[Start of section]
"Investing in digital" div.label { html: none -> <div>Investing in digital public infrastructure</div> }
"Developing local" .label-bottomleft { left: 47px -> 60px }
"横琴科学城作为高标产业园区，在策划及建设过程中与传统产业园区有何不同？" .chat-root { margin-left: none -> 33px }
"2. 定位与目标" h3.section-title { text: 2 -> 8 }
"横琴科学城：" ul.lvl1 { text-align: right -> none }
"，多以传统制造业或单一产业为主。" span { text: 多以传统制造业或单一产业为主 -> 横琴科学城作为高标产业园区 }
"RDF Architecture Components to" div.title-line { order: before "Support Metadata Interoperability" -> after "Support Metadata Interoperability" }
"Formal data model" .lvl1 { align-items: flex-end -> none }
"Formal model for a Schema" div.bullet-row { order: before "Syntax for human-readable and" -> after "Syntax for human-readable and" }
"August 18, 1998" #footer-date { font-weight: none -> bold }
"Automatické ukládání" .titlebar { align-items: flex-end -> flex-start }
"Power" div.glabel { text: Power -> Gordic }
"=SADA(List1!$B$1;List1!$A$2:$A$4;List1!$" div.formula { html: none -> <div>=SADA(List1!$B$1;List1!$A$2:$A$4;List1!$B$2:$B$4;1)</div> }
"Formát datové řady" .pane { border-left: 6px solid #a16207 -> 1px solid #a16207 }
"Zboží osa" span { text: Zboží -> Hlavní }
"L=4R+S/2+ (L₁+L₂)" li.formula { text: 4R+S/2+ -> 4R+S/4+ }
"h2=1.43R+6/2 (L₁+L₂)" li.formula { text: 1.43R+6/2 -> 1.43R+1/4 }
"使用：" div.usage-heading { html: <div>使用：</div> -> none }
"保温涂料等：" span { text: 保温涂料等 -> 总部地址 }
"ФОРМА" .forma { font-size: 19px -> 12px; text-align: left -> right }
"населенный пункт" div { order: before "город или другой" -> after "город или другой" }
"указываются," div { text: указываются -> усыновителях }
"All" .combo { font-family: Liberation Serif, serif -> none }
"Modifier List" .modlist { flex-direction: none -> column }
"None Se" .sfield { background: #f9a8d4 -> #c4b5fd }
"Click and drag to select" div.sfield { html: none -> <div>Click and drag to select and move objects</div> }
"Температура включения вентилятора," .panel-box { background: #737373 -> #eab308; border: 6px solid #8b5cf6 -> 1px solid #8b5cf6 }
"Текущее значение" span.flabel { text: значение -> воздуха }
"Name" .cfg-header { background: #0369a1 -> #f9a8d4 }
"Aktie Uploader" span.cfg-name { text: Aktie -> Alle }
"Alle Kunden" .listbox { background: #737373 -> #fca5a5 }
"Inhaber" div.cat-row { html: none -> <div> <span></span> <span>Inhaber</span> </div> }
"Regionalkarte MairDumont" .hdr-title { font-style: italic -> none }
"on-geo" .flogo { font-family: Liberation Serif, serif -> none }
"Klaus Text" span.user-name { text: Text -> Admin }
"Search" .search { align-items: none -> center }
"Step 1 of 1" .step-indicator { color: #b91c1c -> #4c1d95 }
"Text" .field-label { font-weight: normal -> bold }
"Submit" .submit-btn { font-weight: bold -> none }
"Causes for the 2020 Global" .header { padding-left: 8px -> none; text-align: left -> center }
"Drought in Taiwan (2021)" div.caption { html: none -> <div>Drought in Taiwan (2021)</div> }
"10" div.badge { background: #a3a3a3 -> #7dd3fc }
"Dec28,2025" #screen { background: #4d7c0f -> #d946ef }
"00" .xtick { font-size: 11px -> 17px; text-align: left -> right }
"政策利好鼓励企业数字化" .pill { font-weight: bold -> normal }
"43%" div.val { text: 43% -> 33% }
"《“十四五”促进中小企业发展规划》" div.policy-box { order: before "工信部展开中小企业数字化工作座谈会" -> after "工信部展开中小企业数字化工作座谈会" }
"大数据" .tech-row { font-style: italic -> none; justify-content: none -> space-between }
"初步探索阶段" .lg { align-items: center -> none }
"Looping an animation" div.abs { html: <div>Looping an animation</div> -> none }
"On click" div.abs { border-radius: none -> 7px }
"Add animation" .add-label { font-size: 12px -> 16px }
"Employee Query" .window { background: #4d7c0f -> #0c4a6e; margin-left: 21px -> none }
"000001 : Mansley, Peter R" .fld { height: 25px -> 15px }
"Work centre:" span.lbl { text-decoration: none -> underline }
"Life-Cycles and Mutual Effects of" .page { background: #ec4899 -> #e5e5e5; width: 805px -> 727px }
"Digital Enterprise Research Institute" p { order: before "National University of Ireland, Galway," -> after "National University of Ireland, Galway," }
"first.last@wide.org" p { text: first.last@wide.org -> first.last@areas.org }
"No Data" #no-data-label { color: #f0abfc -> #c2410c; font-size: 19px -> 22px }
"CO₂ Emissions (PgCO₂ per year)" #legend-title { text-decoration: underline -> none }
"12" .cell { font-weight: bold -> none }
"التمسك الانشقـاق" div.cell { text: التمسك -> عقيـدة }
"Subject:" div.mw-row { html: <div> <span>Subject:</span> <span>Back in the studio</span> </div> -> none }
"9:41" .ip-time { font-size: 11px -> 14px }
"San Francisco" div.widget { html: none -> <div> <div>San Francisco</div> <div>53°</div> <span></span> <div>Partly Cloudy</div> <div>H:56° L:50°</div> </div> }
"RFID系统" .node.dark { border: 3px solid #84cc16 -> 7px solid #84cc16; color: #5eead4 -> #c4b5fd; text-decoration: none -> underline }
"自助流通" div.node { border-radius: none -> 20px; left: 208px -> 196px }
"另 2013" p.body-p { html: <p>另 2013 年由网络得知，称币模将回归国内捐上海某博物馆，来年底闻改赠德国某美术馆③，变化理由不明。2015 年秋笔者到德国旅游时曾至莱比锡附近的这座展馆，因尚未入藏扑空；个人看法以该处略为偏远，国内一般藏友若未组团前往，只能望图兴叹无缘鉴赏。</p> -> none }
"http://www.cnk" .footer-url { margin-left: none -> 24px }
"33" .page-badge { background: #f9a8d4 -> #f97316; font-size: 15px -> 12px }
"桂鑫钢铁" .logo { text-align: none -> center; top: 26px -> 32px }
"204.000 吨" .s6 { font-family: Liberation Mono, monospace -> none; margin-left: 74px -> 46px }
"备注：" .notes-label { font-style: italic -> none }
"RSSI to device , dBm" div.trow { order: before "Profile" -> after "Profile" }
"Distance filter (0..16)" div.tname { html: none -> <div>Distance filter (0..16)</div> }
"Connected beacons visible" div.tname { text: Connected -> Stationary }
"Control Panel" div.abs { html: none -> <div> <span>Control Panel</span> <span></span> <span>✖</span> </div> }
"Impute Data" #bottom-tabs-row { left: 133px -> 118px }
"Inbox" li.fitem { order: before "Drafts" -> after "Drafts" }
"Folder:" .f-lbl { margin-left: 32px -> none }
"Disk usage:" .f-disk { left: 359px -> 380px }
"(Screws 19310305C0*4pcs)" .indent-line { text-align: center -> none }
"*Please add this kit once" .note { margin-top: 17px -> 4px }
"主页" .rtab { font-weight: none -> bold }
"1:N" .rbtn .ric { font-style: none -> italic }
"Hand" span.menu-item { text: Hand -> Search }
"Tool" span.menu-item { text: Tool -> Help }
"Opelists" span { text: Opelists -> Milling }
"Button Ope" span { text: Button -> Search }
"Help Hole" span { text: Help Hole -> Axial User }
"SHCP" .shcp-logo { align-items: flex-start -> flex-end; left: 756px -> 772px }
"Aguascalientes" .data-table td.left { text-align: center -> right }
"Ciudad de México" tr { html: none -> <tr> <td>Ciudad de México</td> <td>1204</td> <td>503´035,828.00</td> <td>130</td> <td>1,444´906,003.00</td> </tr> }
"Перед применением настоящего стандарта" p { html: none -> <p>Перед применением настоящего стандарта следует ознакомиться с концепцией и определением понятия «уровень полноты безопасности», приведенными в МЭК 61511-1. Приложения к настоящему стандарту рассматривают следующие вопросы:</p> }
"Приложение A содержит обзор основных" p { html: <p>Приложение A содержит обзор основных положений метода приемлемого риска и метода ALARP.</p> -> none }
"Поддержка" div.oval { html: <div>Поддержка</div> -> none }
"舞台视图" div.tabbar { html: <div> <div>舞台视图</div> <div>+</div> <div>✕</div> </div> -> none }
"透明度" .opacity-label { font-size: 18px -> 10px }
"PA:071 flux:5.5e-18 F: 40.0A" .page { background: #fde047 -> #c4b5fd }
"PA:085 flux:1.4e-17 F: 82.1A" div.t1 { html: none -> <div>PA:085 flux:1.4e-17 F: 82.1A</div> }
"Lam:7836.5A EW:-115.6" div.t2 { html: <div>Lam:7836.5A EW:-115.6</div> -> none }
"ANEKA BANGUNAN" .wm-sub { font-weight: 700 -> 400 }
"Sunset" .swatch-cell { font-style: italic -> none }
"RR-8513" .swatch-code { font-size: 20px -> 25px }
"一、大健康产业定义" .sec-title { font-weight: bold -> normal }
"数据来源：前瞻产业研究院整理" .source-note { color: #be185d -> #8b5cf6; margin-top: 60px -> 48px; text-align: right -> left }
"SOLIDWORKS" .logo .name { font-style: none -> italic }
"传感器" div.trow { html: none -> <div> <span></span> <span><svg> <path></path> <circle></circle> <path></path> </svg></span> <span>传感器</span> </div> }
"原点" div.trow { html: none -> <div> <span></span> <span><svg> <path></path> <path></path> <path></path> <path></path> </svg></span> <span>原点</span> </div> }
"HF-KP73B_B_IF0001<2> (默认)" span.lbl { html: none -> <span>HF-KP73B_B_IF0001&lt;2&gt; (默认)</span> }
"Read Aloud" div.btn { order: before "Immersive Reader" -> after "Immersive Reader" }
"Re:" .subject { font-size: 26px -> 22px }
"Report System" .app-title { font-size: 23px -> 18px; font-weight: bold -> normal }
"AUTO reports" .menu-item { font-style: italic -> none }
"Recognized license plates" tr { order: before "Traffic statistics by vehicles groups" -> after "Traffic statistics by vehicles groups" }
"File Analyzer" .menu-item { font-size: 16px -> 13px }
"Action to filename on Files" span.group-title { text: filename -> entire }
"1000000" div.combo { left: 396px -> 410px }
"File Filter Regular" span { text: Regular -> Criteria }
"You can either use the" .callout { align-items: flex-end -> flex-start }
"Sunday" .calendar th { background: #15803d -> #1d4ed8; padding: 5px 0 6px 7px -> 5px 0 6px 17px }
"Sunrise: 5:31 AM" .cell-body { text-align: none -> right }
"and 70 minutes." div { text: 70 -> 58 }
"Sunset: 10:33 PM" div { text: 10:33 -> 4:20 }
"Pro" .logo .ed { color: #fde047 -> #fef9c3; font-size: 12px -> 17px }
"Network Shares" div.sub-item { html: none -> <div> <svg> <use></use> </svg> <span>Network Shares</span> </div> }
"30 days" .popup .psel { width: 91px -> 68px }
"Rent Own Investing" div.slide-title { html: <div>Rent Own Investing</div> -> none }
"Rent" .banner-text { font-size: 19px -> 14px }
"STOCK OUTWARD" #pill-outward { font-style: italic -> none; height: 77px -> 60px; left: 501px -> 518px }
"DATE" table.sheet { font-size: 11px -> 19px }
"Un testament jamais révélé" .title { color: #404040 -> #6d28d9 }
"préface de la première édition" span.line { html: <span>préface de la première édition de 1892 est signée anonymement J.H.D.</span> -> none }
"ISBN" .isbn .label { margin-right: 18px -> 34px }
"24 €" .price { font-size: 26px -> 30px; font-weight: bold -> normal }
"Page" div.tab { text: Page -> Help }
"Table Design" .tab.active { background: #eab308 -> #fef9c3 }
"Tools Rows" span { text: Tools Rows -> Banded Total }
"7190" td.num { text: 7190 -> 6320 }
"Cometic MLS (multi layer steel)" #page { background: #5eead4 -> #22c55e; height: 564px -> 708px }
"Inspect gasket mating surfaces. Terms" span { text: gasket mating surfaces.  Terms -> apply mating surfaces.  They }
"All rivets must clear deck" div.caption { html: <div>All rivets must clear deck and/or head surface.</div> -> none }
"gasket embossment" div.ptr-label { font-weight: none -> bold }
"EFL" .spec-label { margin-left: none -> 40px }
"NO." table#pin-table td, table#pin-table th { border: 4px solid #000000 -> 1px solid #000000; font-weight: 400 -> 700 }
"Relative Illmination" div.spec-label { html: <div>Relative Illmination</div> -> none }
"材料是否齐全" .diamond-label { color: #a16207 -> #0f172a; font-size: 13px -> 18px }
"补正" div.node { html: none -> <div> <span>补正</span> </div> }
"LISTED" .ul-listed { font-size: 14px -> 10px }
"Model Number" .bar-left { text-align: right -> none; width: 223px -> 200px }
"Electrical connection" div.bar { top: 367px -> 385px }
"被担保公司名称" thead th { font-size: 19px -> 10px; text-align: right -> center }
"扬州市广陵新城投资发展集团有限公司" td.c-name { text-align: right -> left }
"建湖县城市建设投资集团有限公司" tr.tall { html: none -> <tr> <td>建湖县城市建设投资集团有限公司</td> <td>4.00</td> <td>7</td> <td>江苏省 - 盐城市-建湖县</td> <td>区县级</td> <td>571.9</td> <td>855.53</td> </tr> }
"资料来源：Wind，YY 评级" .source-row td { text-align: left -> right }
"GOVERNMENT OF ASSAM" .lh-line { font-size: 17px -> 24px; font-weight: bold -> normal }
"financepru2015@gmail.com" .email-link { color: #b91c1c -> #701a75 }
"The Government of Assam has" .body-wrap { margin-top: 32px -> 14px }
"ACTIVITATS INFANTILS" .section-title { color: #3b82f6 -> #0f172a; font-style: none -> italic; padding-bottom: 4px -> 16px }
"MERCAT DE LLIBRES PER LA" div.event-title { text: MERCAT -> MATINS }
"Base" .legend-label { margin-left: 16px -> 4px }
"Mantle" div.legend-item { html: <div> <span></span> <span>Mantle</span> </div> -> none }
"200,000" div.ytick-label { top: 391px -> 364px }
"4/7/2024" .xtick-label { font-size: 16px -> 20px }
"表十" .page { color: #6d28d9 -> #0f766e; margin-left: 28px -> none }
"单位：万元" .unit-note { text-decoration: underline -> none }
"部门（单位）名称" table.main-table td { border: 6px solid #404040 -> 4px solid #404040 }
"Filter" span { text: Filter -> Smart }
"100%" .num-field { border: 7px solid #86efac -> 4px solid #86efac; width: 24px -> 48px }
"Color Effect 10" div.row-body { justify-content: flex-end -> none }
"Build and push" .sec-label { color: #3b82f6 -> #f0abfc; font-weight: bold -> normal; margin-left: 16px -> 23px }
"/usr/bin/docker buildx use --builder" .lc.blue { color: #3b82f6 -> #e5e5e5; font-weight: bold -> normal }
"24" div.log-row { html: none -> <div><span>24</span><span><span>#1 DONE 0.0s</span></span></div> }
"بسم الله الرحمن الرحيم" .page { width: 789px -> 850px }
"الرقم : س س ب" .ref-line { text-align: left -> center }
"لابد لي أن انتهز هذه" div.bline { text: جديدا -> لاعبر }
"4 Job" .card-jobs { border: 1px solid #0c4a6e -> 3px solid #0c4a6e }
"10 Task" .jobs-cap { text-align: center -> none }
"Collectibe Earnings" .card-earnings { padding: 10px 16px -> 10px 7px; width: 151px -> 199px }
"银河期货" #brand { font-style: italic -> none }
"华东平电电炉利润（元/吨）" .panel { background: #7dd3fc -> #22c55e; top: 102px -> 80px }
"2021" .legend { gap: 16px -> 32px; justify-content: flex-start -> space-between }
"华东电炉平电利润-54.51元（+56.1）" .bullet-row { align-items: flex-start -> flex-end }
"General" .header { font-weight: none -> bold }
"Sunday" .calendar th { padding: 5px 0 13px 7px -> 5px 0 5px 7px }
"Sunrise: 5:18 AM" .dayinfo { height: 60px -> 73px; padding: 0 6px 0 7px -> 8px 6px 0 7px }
[End of section]
[PROBLEM STATEMENT] In the material above, find the lines that contain "card" and show them.

[RESPONSE BOX]
"4 Job" .card-jobs { border: 1px solid #0c4a6e -> 3px solid #0c4a6e }
"Collectibe Earnings" .card-earnings { padding: 10px 16px -> 10px 7px; width: 151px -> 199px }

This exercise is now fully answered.